Excerpts from a dataset

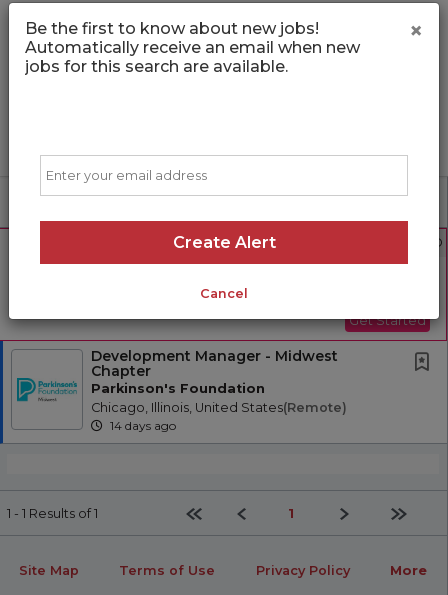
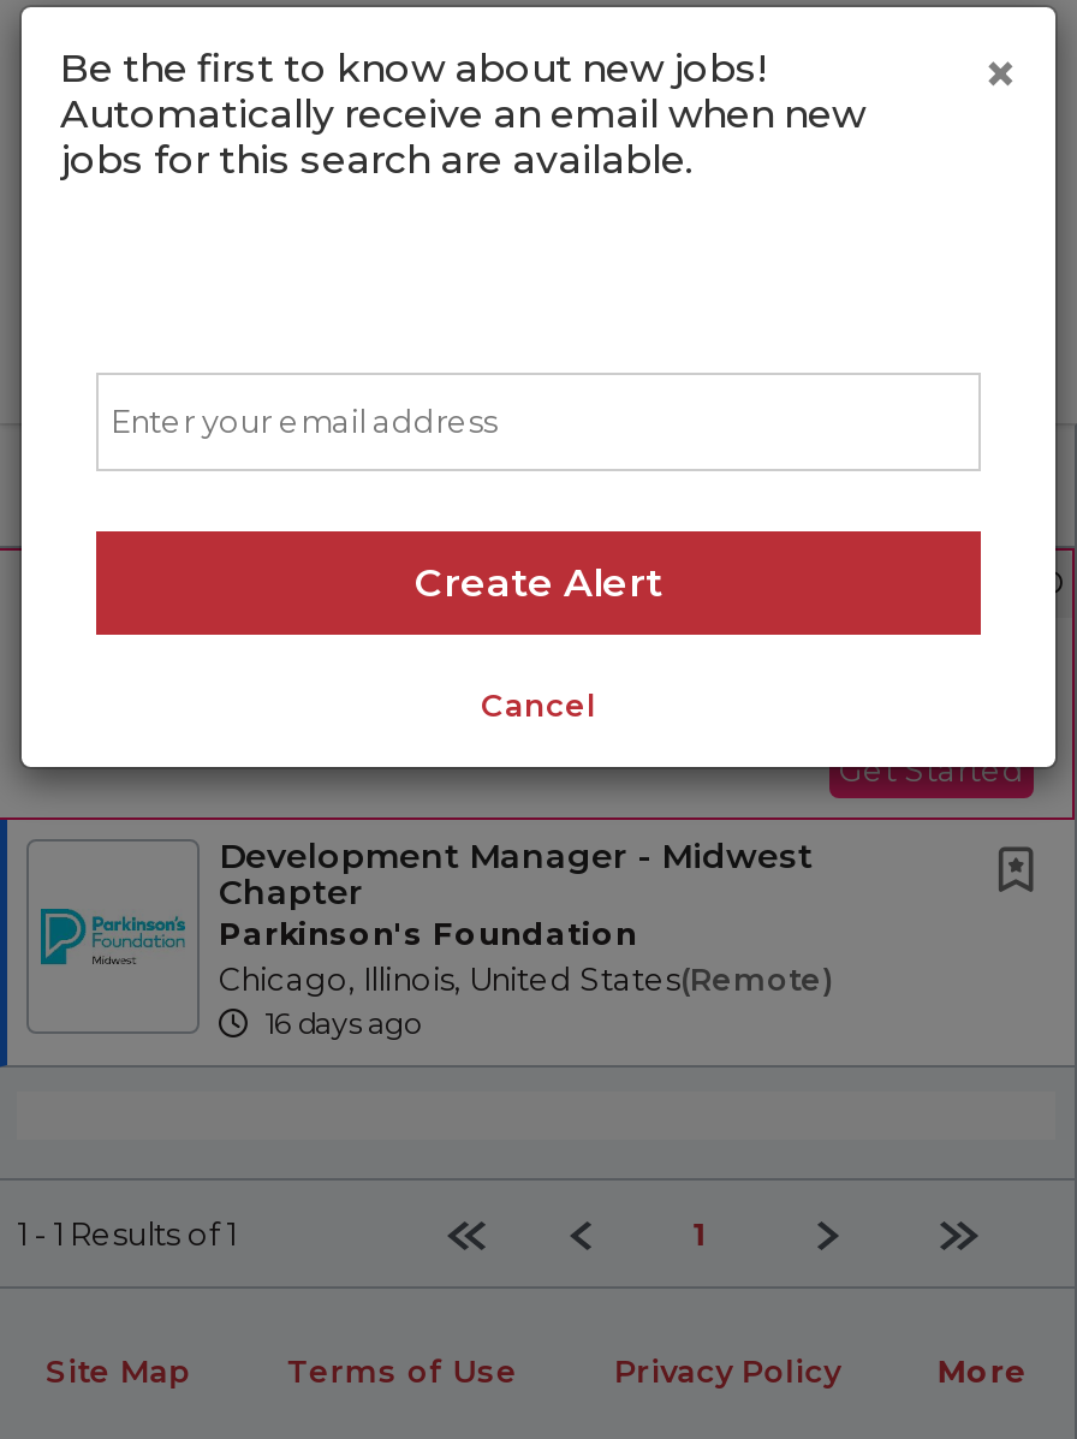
[107,418,176,433] 14 days ago -> [257,1006,421,1042] 16 days ago

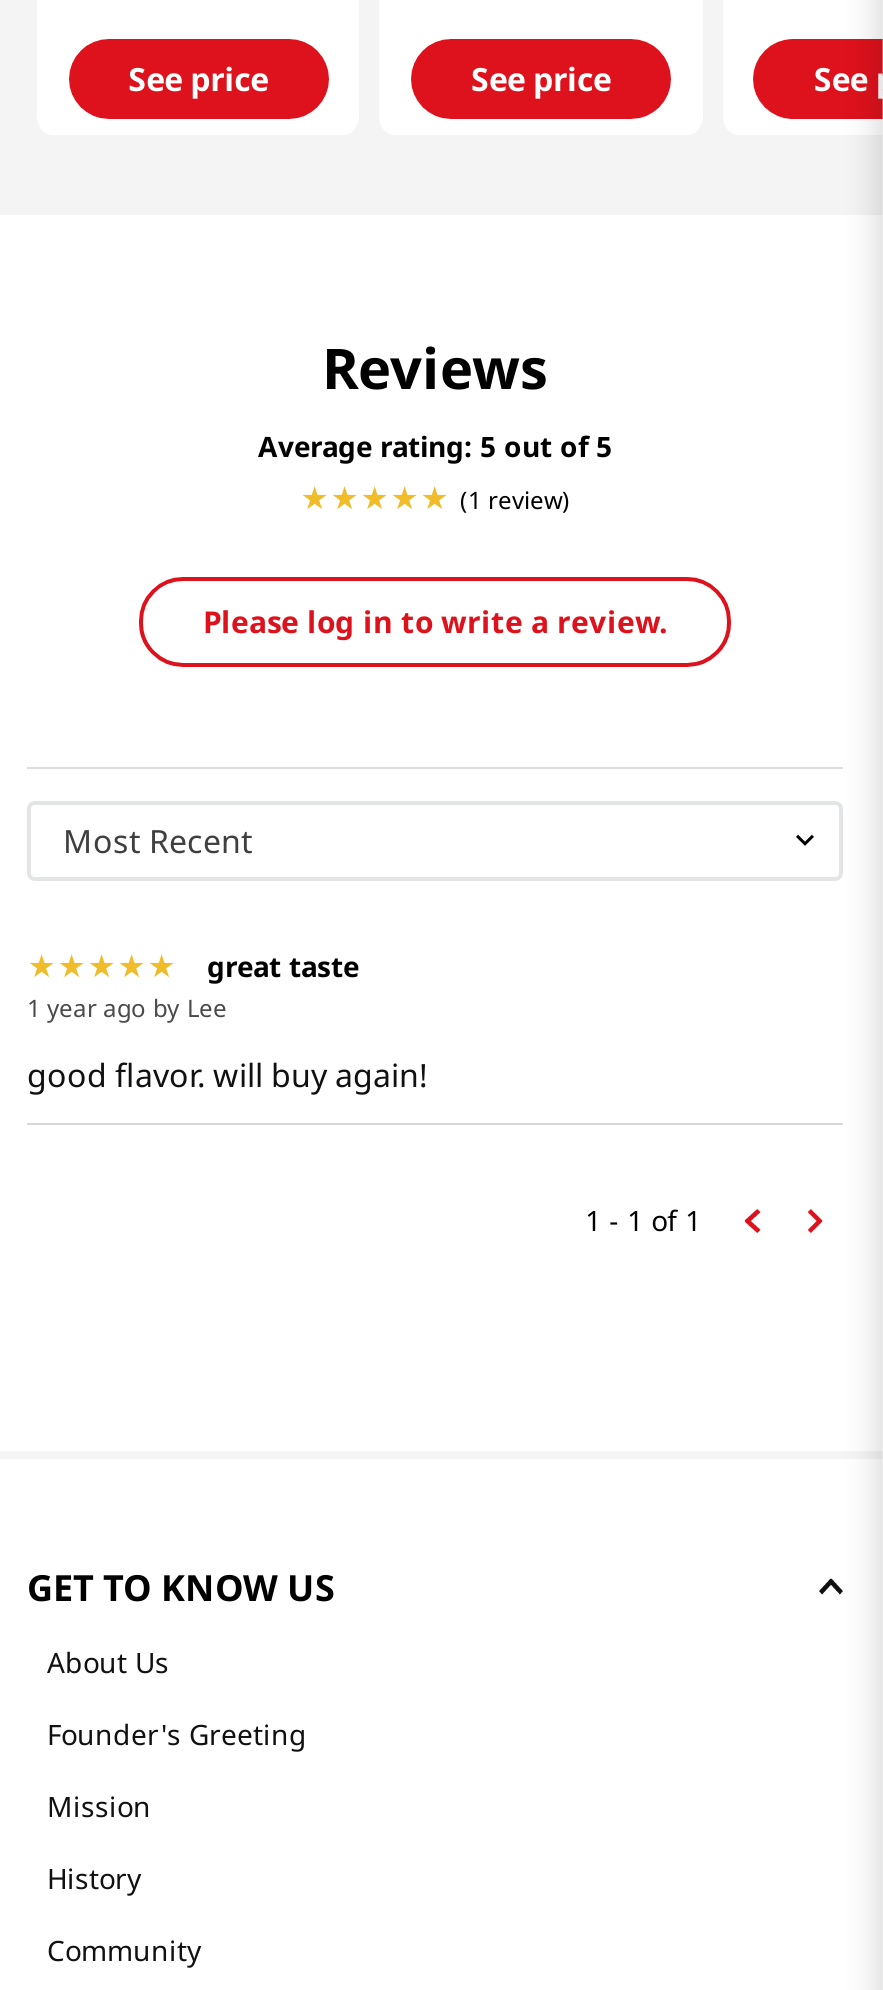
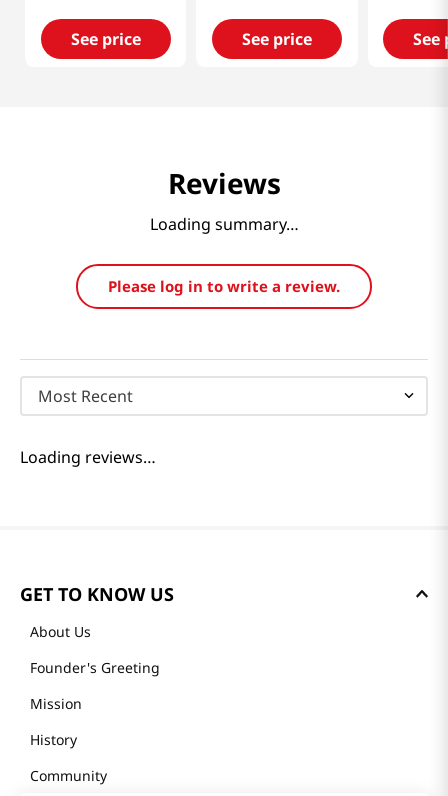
[258,427,570,516] Average rating: 5 | (1 review) -> [150,213,298,235] Loading summary…
[27,947,701,1239] great taste | 1 year ago by Lee | good flavor. will buy again! | 1 - 1 of 1 -> [20,446,156,468] Loading reviews…

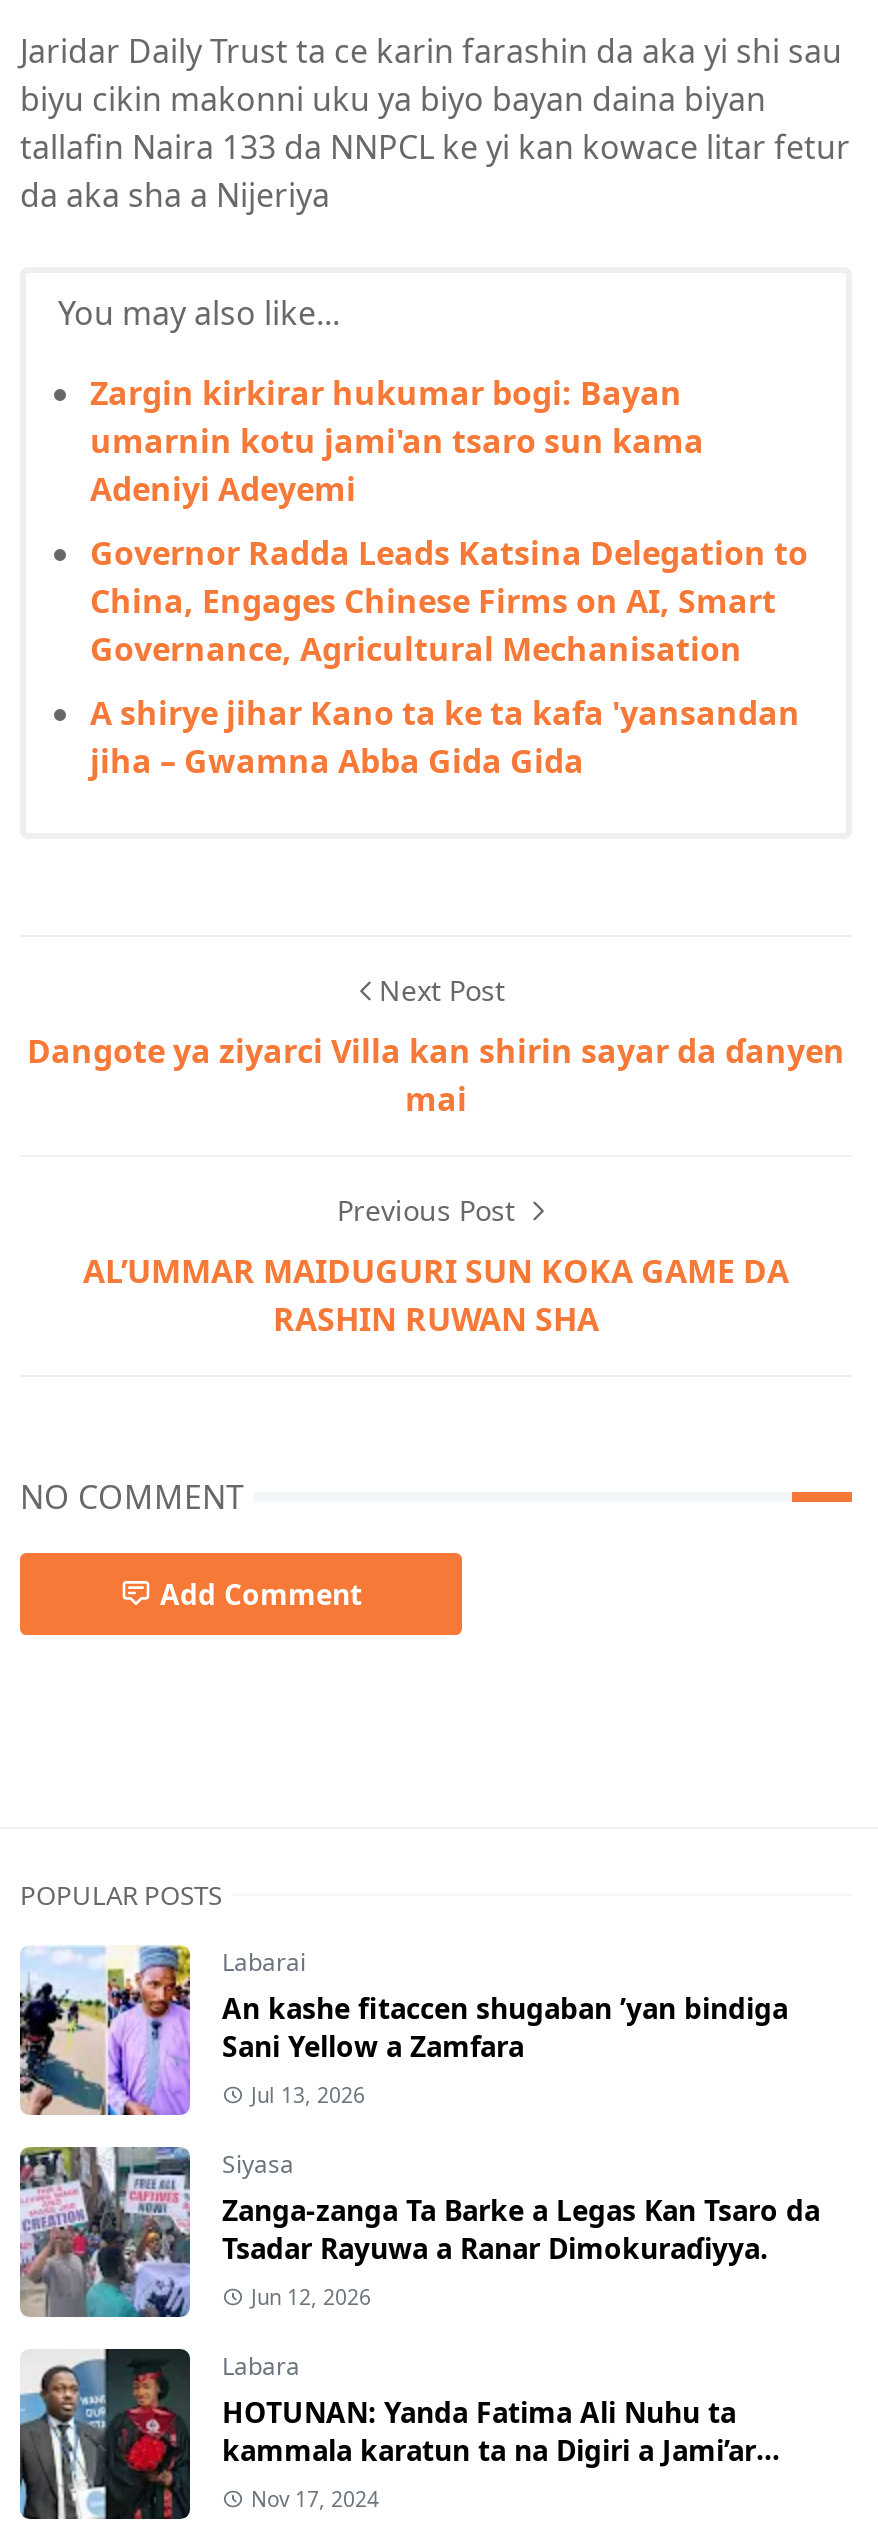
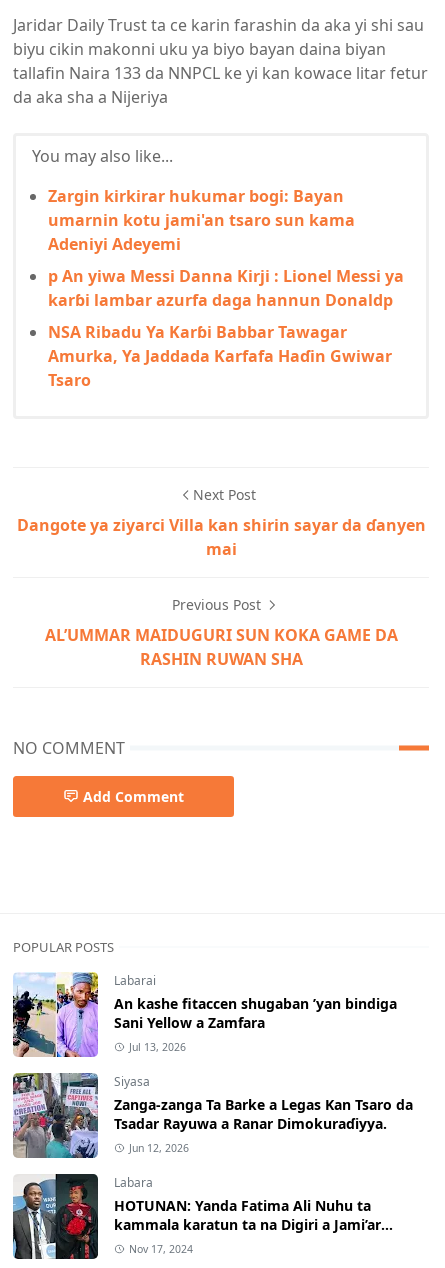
[90,530,808,670] Governor Radda Leads Katsina Delegation to | China, Engages Chinese Firms on AI, Smart | Governance, Agricultural Mechanisation -> [48,264,404,310] p An yiwa Messi Danna Kirji : Lionel Messi ya | karɓi lambar azurfa daga hannun Donaldp
[90,690,800,782] A shirye jihar Kano ta ke ta kafa 'yansandan | jiha – Gwamna Abba Gida Gida -> [48,320,392,390] NSA Ribadu Ya Karɓi Babbar Tawagar | Amurka, Ya Jaddada Ƙarfafa Haɗin Gwiwar | Tsaro

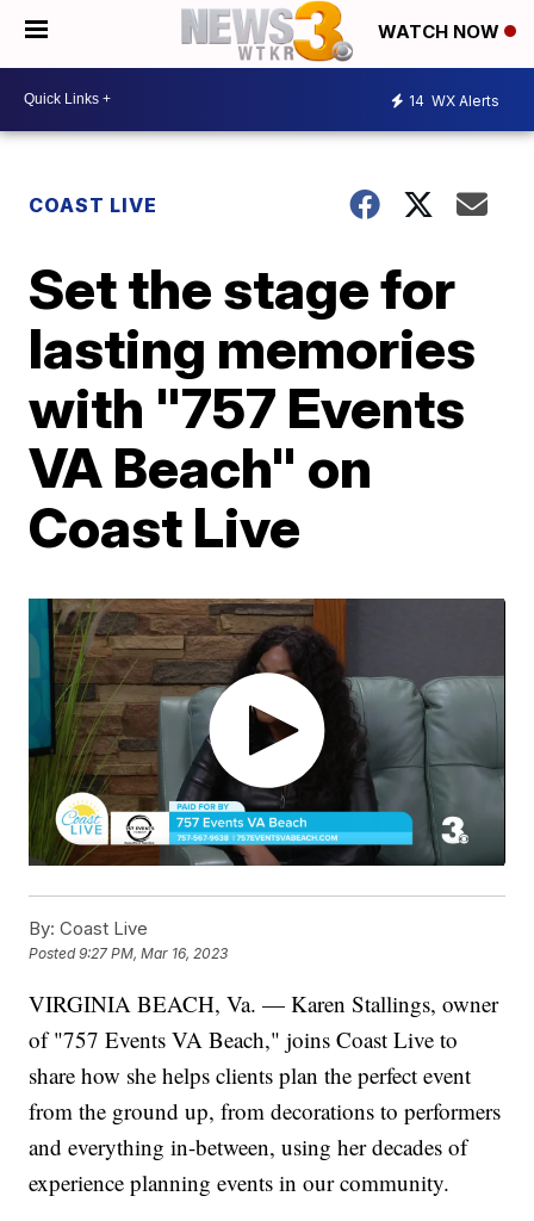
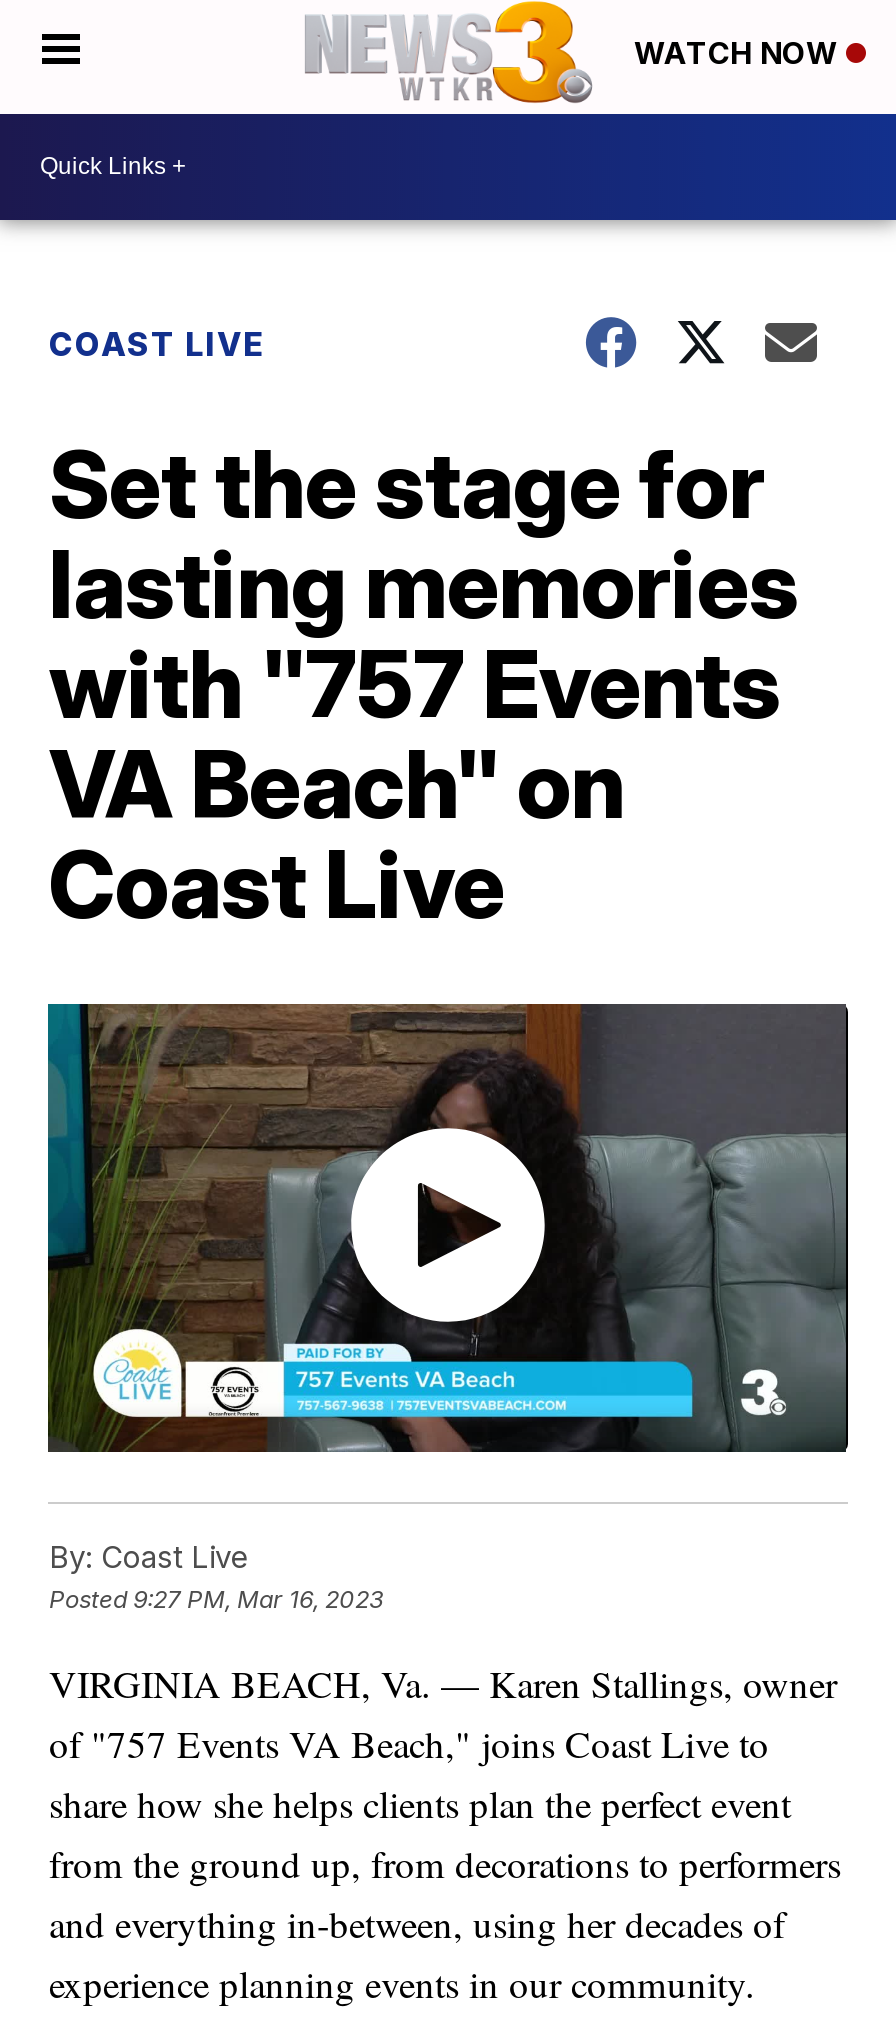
[409,92,499,110] 14 WX Alerts -> none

▸ **TASK BRIEF**
Output exactly the lines from the first line of the records through the line containing "[90,530,808,670] Governor Radda". Leave out every picture.

▸ **TASK ANSWER**
[107,418,176,433] 14 days ago -> [257,1006,421,1042] 16 days ago

[258,427,570,516] Average rating: 5 | (1 review) -> [150,213,298,235] Loading summary…
[27,947,701,1239] great taste | 1 year ago by Lee | good flavor. will buy again! | 1 - 1 of 1 -> [20,446,156,468] Loading reviews…

[90,530,808,670] Governor Radda Leads Katsina Delegation to | China, Engages Chinese Firms on AI, Smart | Governance, Agricultural Mechanisation -> [48,264,404,310] p An yiwa Messi Danna Kirji : Lionel Messi ya | karɓi lambar azurfa daga hannun Donaldp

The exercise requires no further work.